1. Ohio State: Justin Fields is in better shape, and the passing game looks flawless. Now, about that run game and the defense.

2. Wisconsin: The Badgers have a downfield passing game. Say that again, the Badgers have a downfield passing game. Now if COVID will only play along.

3. Michigan: Aidan Hutchinson and Kwity Paye form the best defensive end combination in the Big Ten, and maybe in the nation. Two destructive, instinctual edge rushers.

4. Penn State: Don’t assume last weekend’s version of Penn State is the one you’ll see this weekend against Ohio State. There’s too much talent in Happy Valley – and too much good coaching – to think it will.

5. Minnesota: The Gophers weren’t exposed, P.J. Fleck wasn’t outcoached. Minnesota isn’t nearly as talented defensively as last season. It’s a rebuild, and there will be more defensive breakdowns – did you watch Zach Charbonnet run untouched through a hole the size of the old Metrodome? – and more pressure on the offense to hold serve and keep scoring.

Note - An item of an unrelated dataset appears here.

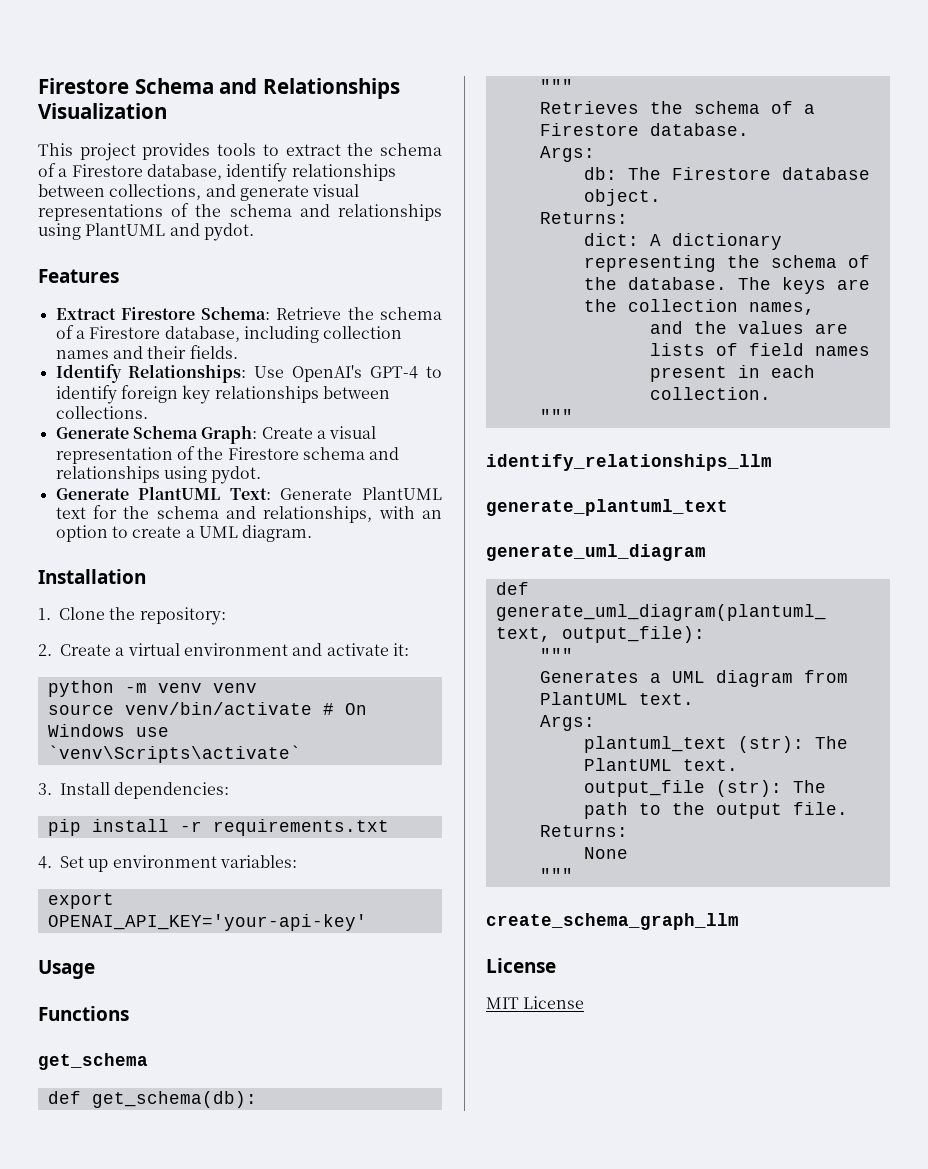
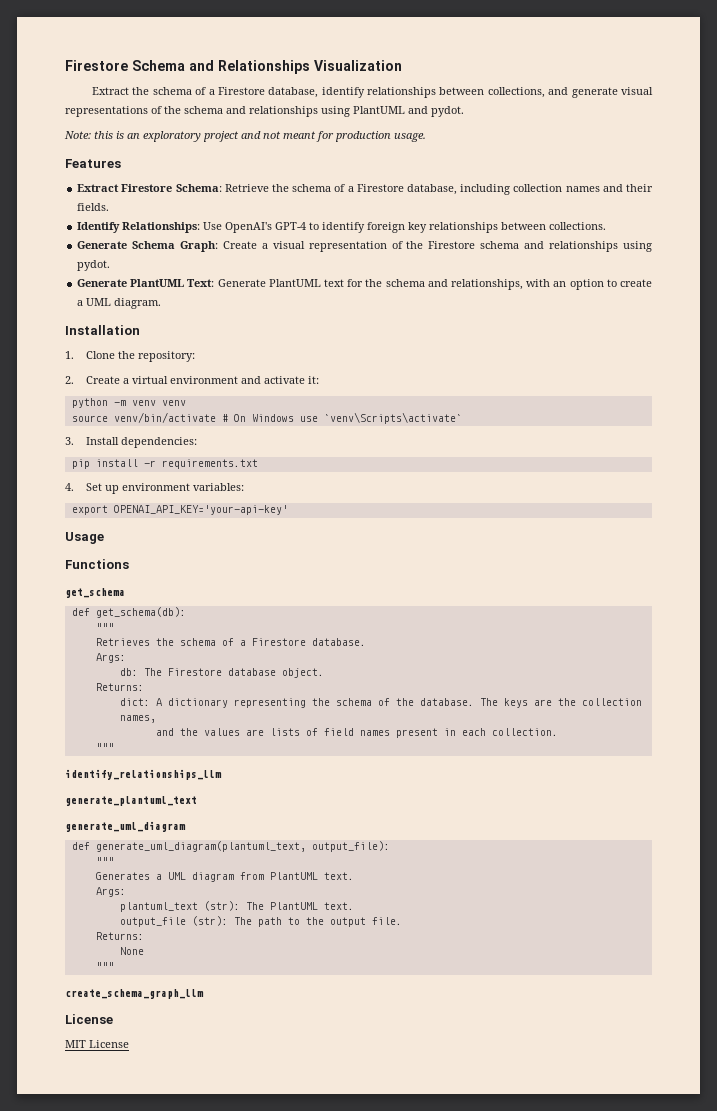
- This project provides tools to extract the schema of a Firestore database, identify relationships between collections, and generate visual representations of the schema and relationships using PlantUML and pydot.
+ Extract the schema of a Firestore database, identify relationships between collections, and generate visual representations of the schema and relationships using PlantUML and pydot.
+ Note: this is an exploratory project and not meant for production usage.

6. Indiana: Lost in Michael Penix’s thrilling 2-point conversion: He was 19-of-36 for 170 yards (4.7 yards per attempt), and the offense had 211 total yards. That’s not going to work over a full season.

7. Purdue: No head coach, no best player (WR Rondale Moore), and a big win over Iowa. That’s why you pay Jeff Brohm $5 million a year.

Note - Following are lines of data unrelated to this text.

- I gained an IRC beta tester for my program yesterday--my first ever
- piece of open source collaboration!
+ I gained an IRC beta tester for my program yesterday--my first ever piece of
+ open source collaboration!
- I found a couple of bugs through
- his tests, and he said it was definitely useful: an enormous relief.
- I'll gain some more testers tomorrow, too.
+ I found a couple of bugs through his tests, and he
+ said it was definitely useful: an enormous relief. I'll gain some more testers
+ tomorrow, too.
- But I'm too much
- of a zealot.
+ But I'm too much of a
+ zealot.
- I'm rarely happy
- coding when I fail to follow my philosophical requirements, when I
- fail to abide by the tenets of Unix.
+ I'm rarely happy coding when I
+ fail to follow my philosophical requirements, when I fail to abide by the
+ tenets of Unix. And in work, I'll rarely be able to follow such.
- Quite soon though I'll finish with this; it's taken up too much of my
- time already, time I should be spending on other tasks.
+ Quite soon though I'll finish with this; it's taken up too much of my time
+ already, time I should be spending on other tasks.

8. Iowa: This is a dangerous spot for a talented team. Too much has happened off the field this year to ignore a game Iowa should have won and didn’t. Especially with Northwestern’s new offense coming to Iowa City.

9. Nebraska: Don’t judge the Year 3 Scott Frost Huskers by an annihilation at the hands of Ohio State. They’re better defensively, and they have skill players to stress most Big Ten defenses.

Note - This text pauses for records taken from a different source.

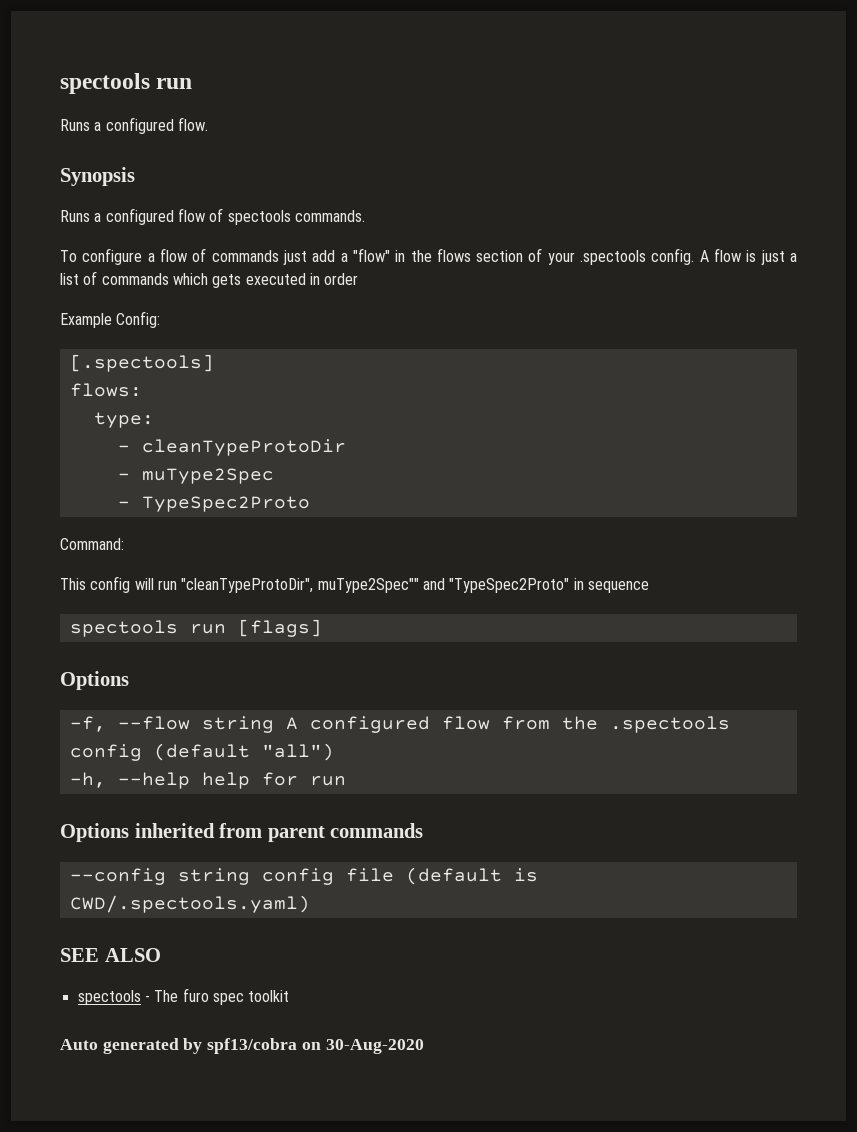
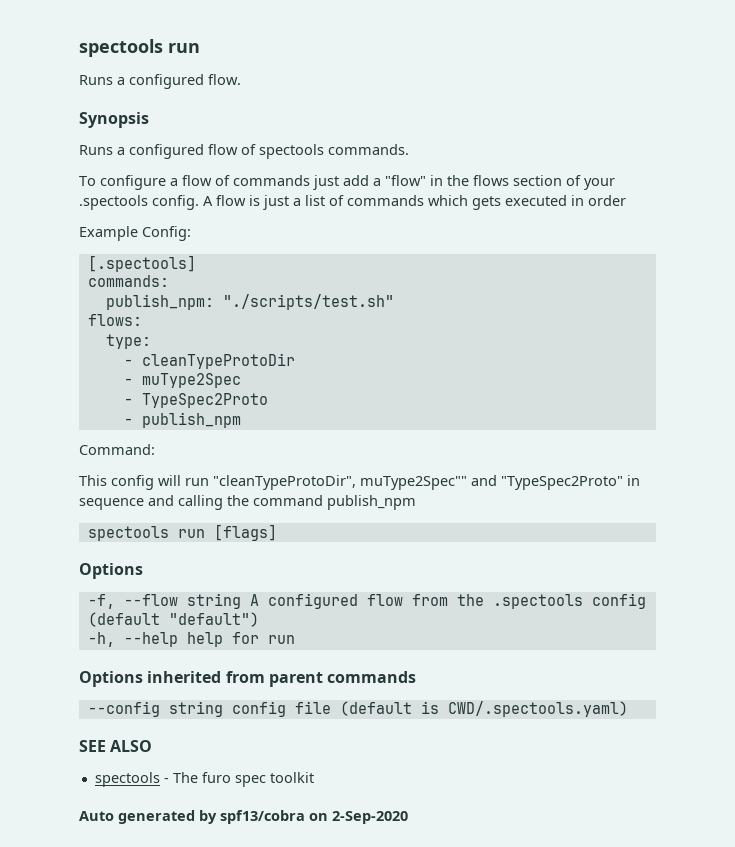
+ commands:
+ publish_npm: "./scripts/test.sh"
+ - publish_npm
- This config will run "cleanTypeProtoDir", muType2Spec"" and "TypeSpec2Proto" in sequence
+ This config will run "cleanTypeProtoDir", muType2Spec"" and "TypeSpec2Proto" in sequence and calling the command publish_npm
- -f, --flow string A configured flow from the .spectools config (default "all")
+ -f, --flow string A configured flow from the .spectools config (default "default")
- Auto generated by spf13/cobra on 30-Aug-2020
+ Auto generated by spf13/cobra on 2-Sep-2020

10. Northwestern: Peyton Ramsey had some good games during his 3 years at Indiana. Why should we be surprised that he played well for another team, in an offense suited to his skills – with a fresh start.

11. Michigan State: There’s no doubt Mark Dantonio stayed 1 year too late, and then left at the most inopportune time. That and 7 turnovers – 7! – gets you an L vs. Rutgers.

12. Illinois: Here’s the scary thing: After what many believed was a “breakthrough” season in 2019 for Lovie Smith, the Illini looked unprepared and overmatched against Wisconsin.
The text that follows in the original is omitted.